__Material provided__:
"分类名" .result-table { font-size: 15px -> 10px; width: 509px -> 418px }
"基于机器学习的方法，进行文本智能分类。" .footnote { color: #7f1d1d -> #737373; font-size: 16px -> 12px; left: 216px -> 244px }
--
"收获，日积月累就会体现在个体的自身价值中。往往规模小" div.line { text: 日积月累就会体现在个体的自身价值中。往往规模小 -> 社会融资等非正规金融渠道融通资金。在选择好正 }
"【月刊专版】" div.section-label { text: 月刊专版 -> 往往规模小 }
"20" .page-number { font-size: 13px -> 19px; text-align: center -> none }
...
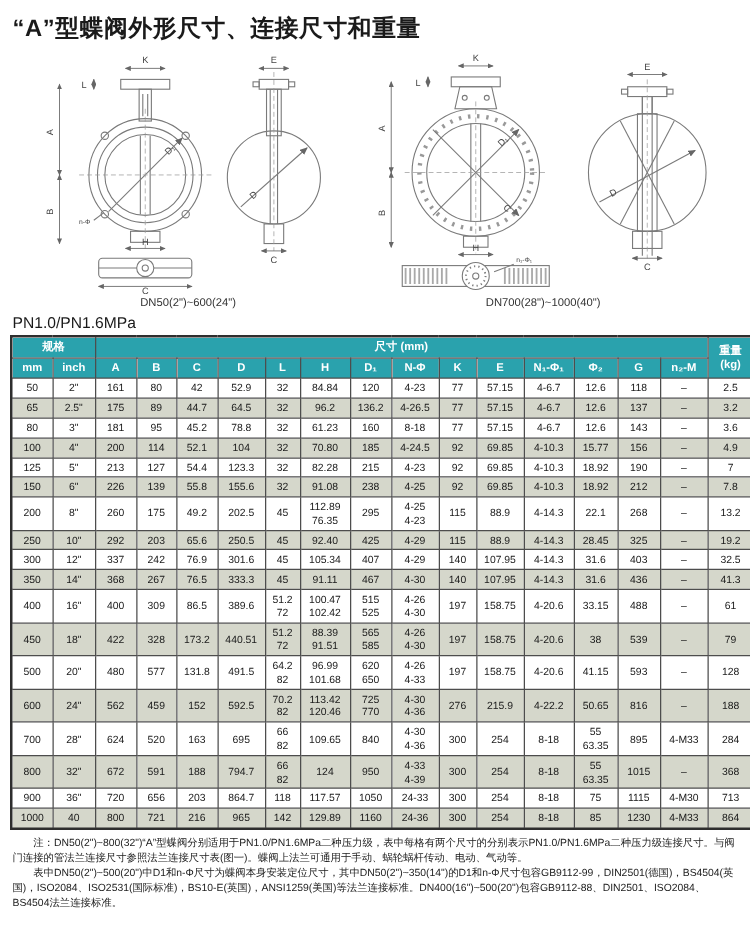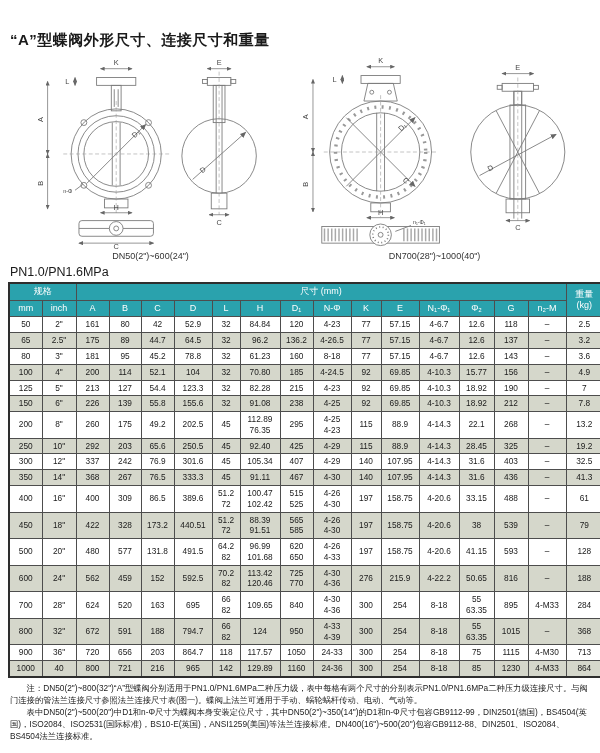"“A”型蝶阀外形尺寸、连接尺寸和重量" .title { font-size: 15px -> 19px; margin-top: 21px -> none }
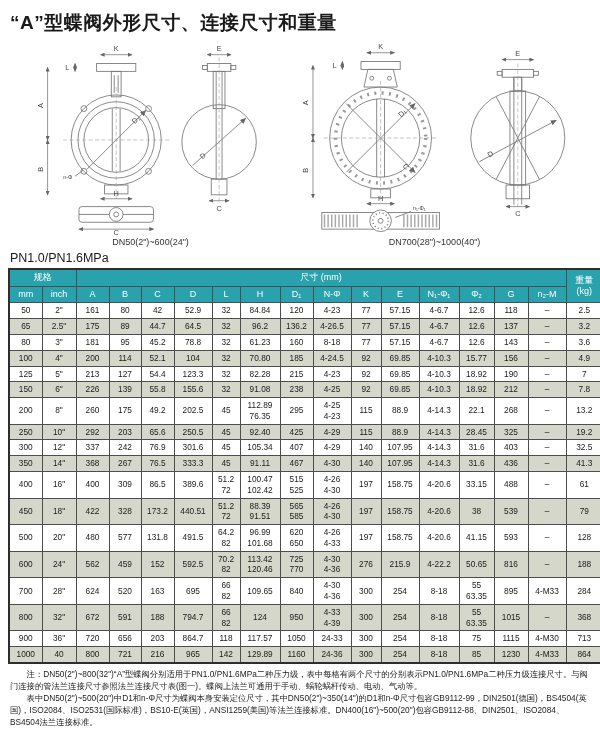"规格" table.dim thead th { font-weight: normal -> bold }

__Problem details__: Would you copy every line of the entries in which "text" appears?

__Completed exercise__:
"收获，日积月累就会体现在个体的自身价值中。往往规模小" div.line { text: 日积月累就会体现在个体的自身价值中。往往规模小 -> 社会融资等非正规金融渠道融通资金。在选择好正 }
"【月刊专版】" div.section-label { text: 月刊专版 -> 往往规模小 }
"20" .page-number { font-size: 13px -> 19px; text-align: center -> none }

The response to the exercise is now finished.